Your task:
Pictures stay out. Everything else in the listing below gets written out exactly.

Dataset excerpts:
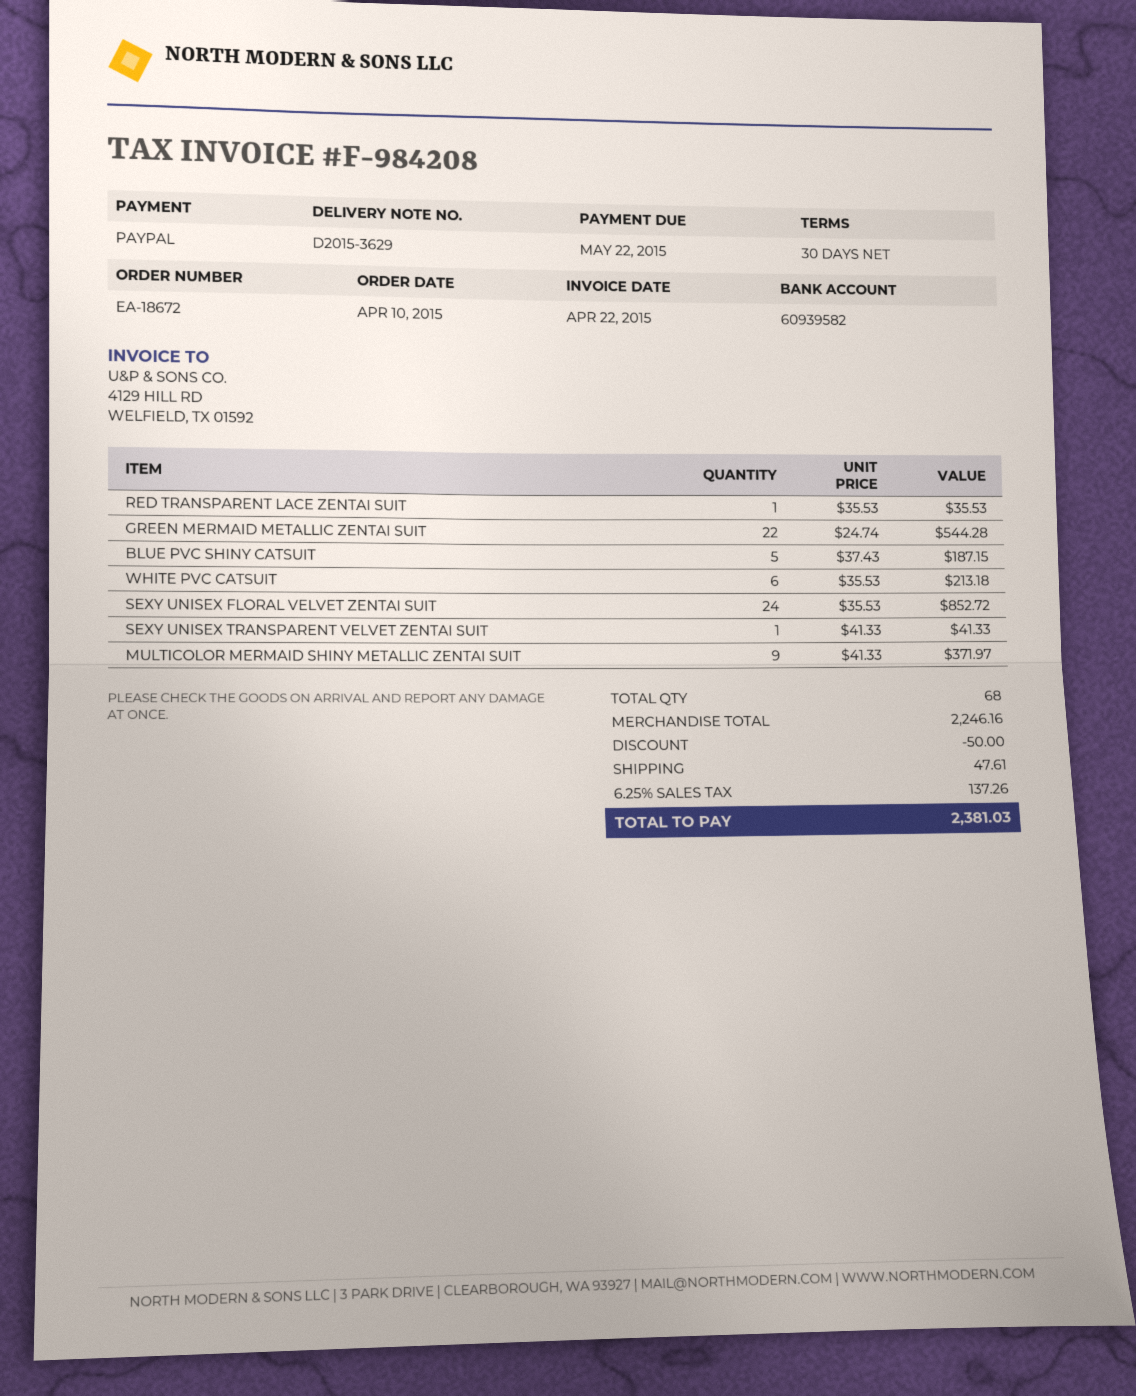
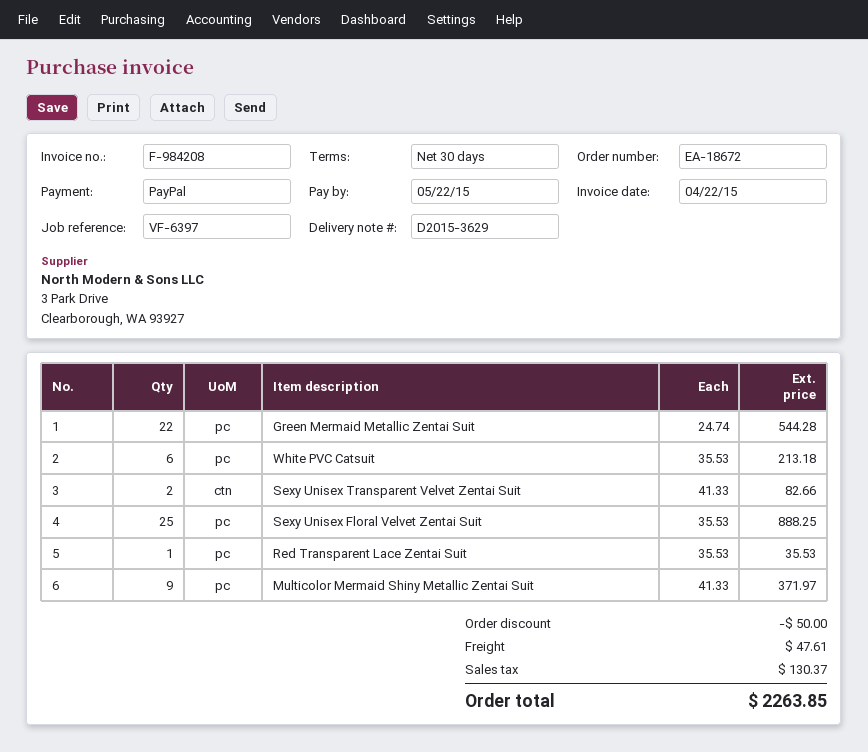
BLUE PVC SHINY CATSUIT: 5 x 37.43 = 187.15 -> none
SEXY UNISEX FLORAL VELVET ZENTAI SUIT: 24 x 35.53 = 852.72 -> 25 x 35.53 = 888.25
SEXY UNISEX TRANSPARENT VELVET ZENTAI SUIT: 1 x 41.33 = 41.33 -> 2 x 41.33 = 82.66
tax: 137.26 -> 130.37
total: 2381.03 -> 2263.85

Exercise response:
BLUE PVC SHINY CATSUIT: 5 x 37.43 = 187.15 -> none
SEXY UNISEX FLORAL VELVET ZENTAI SUIT: 24 x 35.53 = 852.72 -> 25 x 35.53 = 888.25
SEXY UNISEX TRANSPARENT VELVET ZENTAI SUIT: 1 x 41.33 = 41.33 -> 2 x 41.33 = 82.66
tax: 137.26 -> 130.37
total: 2381.03 -> 2263.85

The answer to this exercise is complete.